#### Material for the task
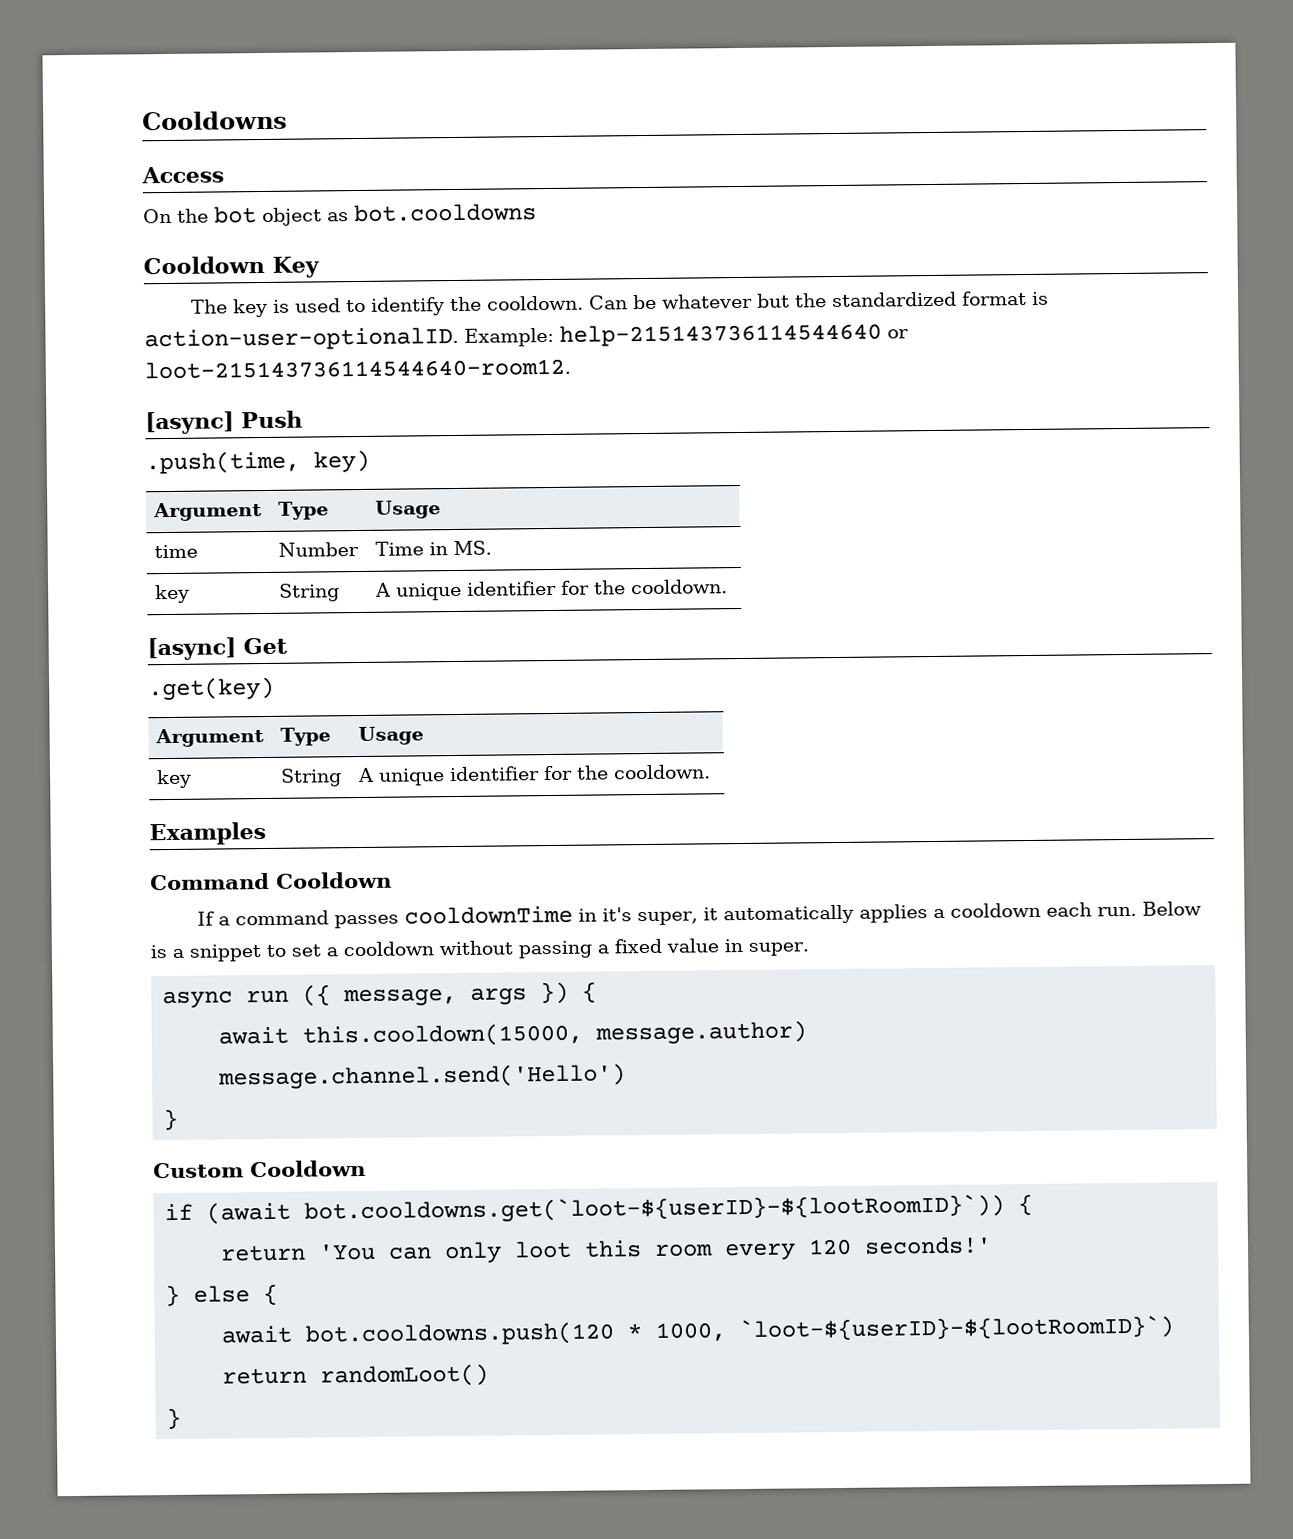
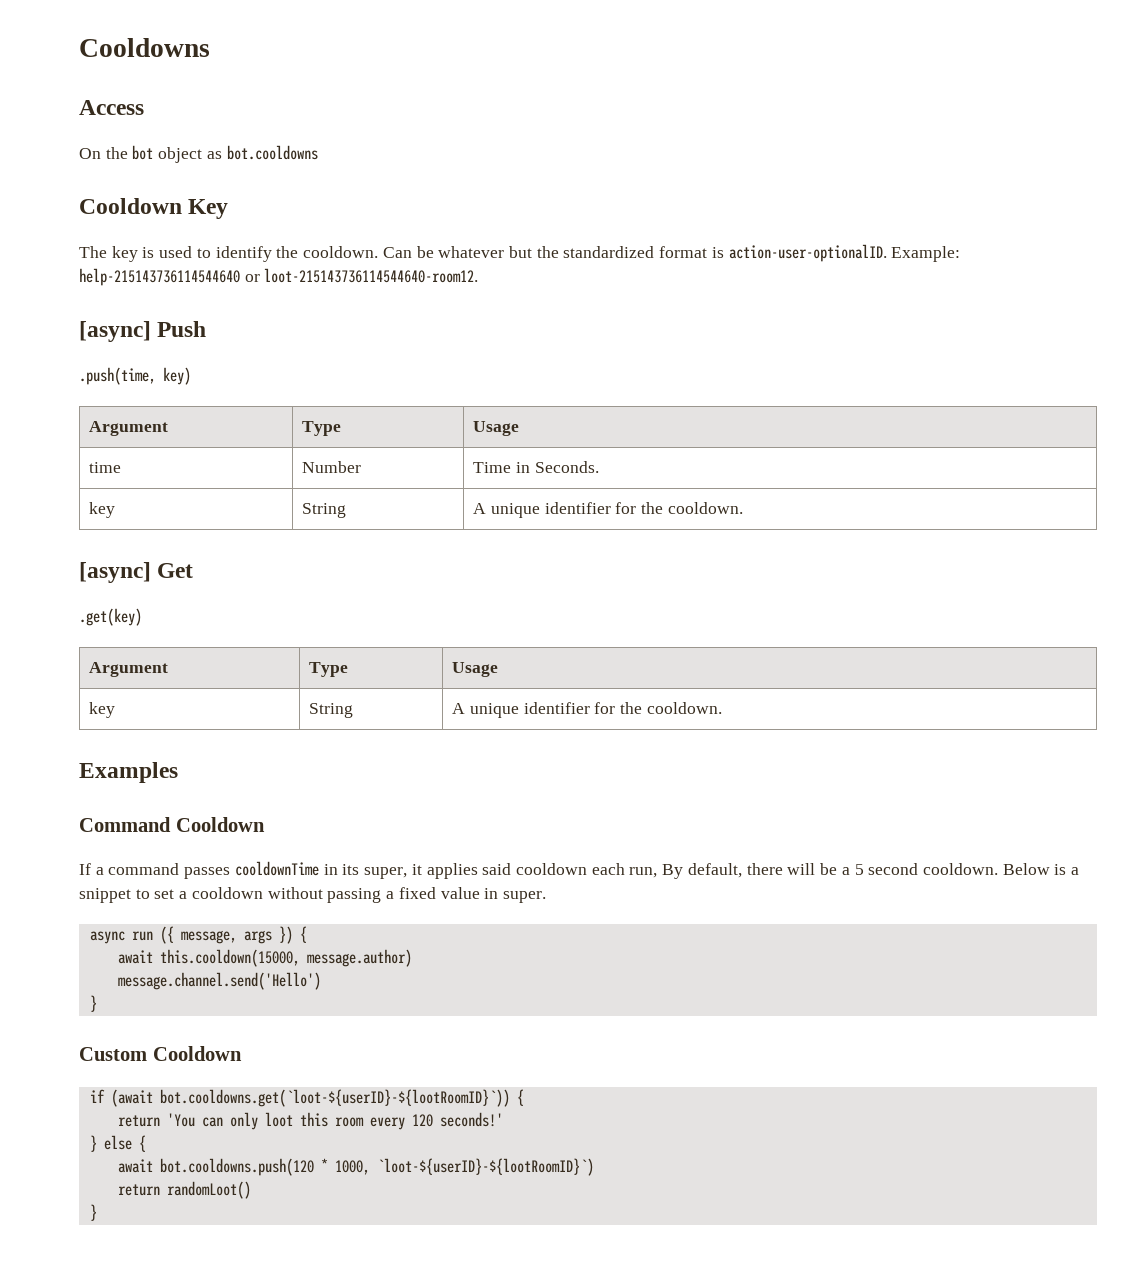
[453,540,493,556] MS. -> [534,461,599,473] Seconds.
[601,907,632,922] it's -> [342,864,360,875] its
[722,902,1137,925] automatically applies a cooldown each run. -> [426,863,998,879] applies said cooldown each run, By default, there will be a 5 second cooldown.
---
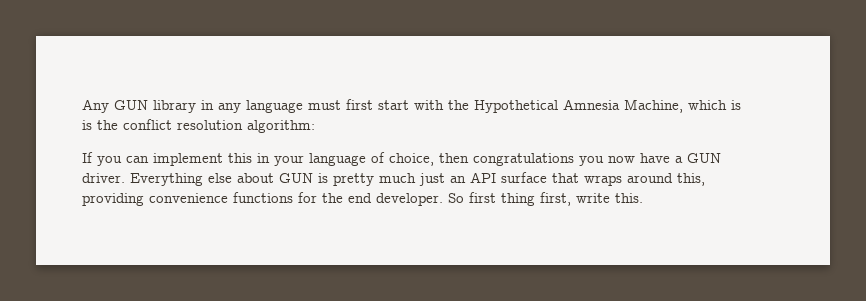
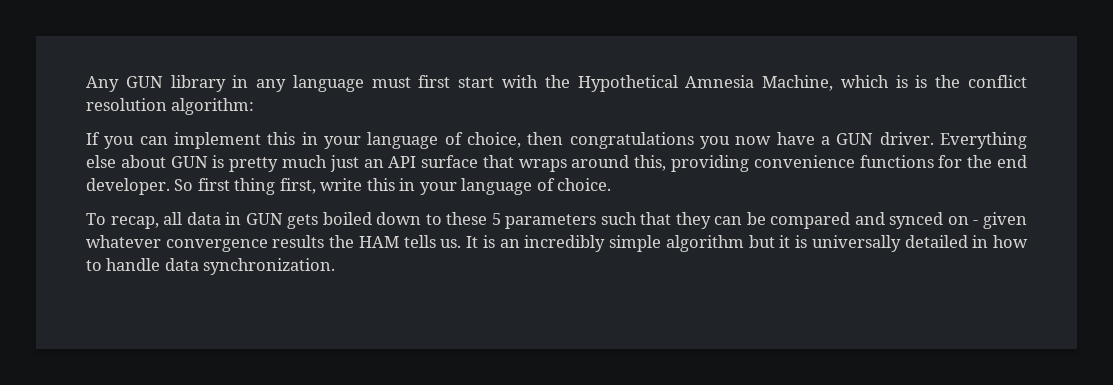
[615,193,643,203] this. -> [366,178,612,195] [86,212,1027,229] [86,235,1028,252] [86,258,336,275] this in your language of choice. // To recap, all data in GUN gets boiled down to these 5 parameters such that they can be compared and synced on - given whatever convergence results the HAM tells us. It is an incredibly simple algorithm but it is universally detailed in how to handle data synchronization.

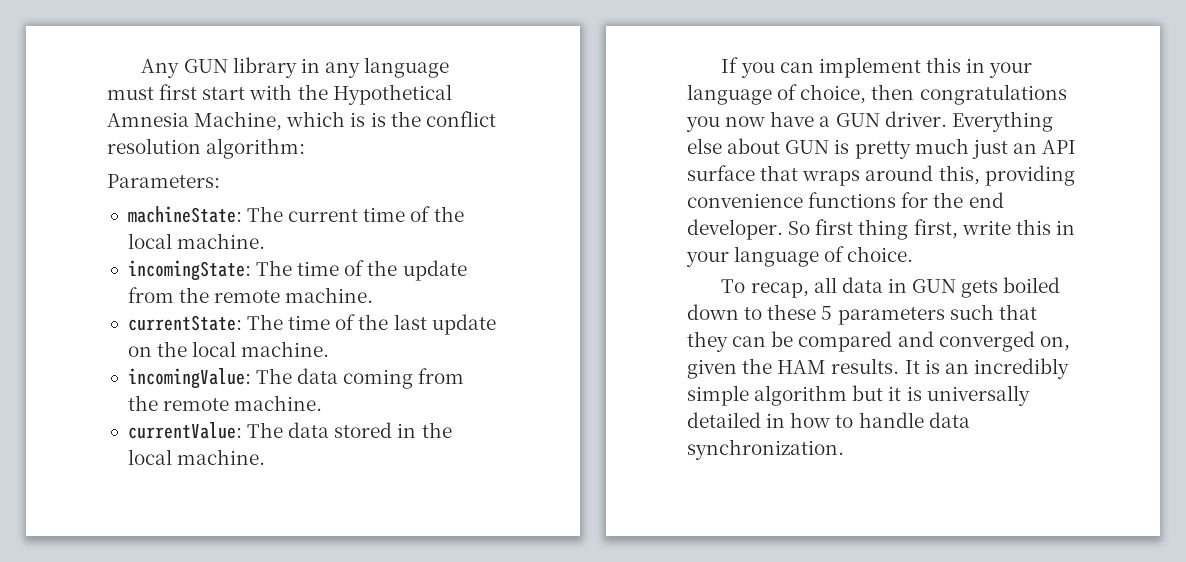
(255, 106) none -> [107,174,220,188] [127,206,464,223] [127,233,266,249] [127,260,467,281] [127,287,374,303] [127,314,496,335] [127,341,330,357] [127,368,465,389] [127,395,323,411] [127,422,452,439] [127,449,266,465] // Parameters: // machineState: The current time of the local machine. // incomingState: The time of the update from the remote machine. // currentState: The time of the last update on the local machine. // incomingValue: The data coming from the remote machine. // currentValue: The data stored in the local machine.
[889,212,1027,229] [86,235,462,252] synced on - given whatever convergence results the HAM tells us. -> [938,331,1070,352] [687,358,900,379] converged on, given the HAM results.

#### Problem
Find the word "results" in the entries above and gather every line that holds it.

#### Solved problem
[615,193,643,203] this. -> [366,178,612,195] [86,212,1027,229] [86,235,1028,252] [86,258,336,275] this in your language of choice. // To recap, all data in GUN gets boiled down to these 5 parameters such that they can be compared and synced on - given whatever convergence results the HAM tells us. It is an incredibly simple algorithm but it is universally detailed in how to handle data synchronization.
[889,212,1027,229] [86,235,462,252] synced on - given whatever convergence results the HAM tells us. -> [938,331,1070,352] [687,358,900,379] converged on, given the HAM results.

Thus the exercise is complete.